Describe an example fact table with schema Sales(productNo, date, store, price)?
- if it only has 3 attributes it has 3 dimensions so we can represent it at a data cube
- so on one side of the cube the height could be productNo, the length could be date and the width could be price
- this way, each point in the cube corresponds to the sale of a product
What do we get back when we query a data cube (fact table)with a range for each edge?
- as it’s represented as a cube, we get a slice of the cube back that all satisfies the ranges in the query
- we can then further query this smaller section of information
What are star schemas?
- they have unique fact tables (contains points in the data cube)
- Dimension tables: describe values along each axis of the cube
- use star schemas to represent dimension tables
What are star schemas made up of?
- name of the table
- keys to virtual fact tables that answer queries (known as dimensions)

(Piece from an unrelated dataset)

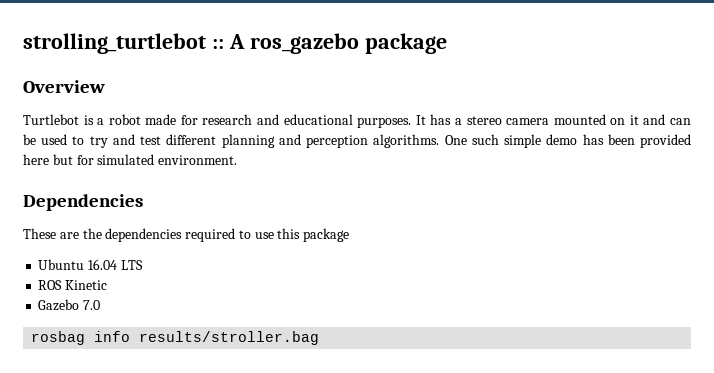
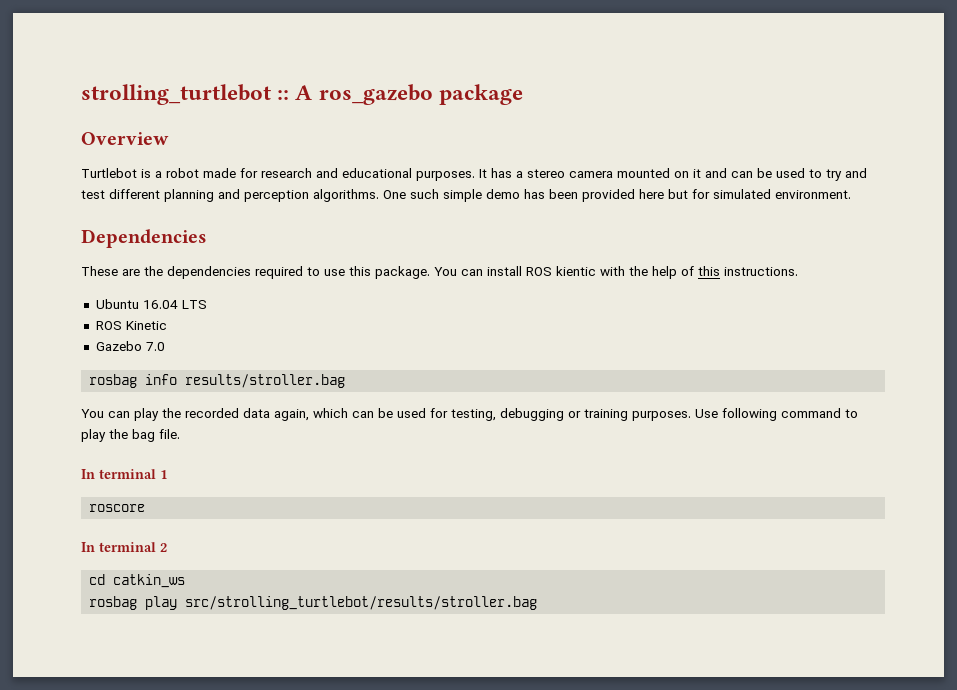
[303,228,350,242] package -> [375,266,798,279] package. You can install ROS kientic with the help of this instructions.
(320, 338) none -> [81,408,858,421] [81,429,180,442] [81,469,167,479] [89,504,146,512] [81,542,167,552] [89,574,186,588] [89,596,538,610] // You can play the recorded data again, which can be used for testing, debugging or training purposes. Use following command to play the bag file. // In terminal 1 // roscore // In terminal 2 // cd catkin_ws // rosbag play src/strolling_turtlebot/results/stroller.bag

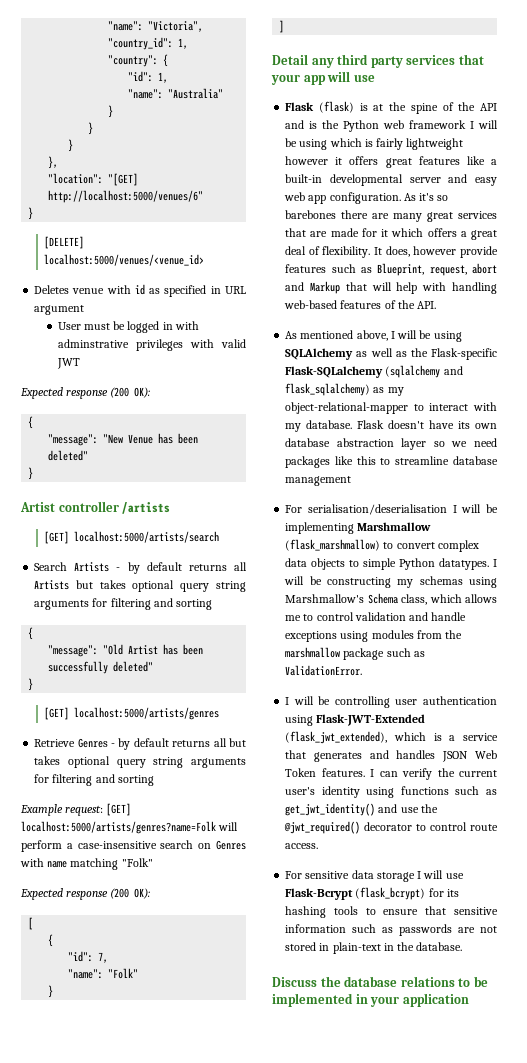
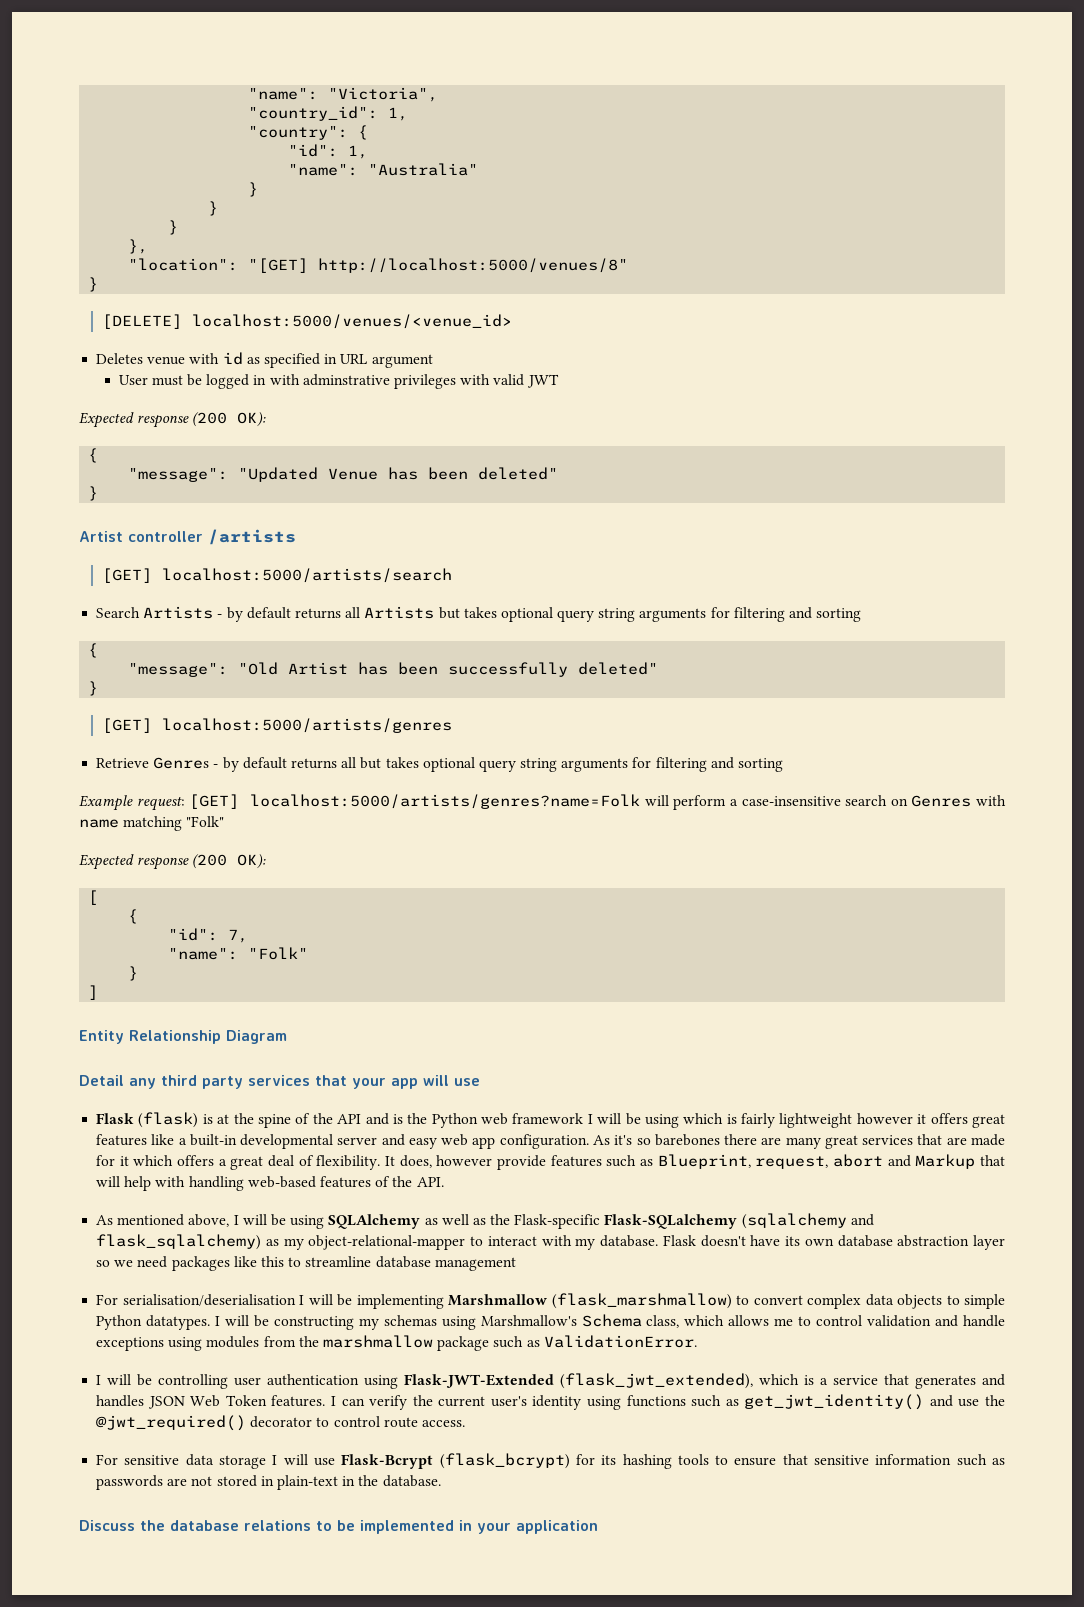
[48,190,204,203] http://localhost:5000/venues/6" -> [318,258,629,273] http://localhost:5000/venues/8"
[103,434,124,444] "New -> [238,467,319,482] "Updated
(285, 26) none -> [79,1030,287,1044] // Entity Relationship Diagram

- a dependent attribute that there is no other information about elsewhere
- dimensions are attributes we do have other information about elsewhere
What exactly does a star schema a describe?
A database consisting of:
a fact table R(A1,…An, B1…Bm)
-What are star schemas?
- In essence A1 to An are foreign keys
- Each dimension can also have further dimensions of their own
- B1…Bm are dependent attributes
What are the Characteristics of Star Schemas?
- They are denormalised (they have duplicate data)
- gains: they don’t require many joins
- faster and easier aggregation of data
Why don’t we mind that the data is denormalised in star schemas?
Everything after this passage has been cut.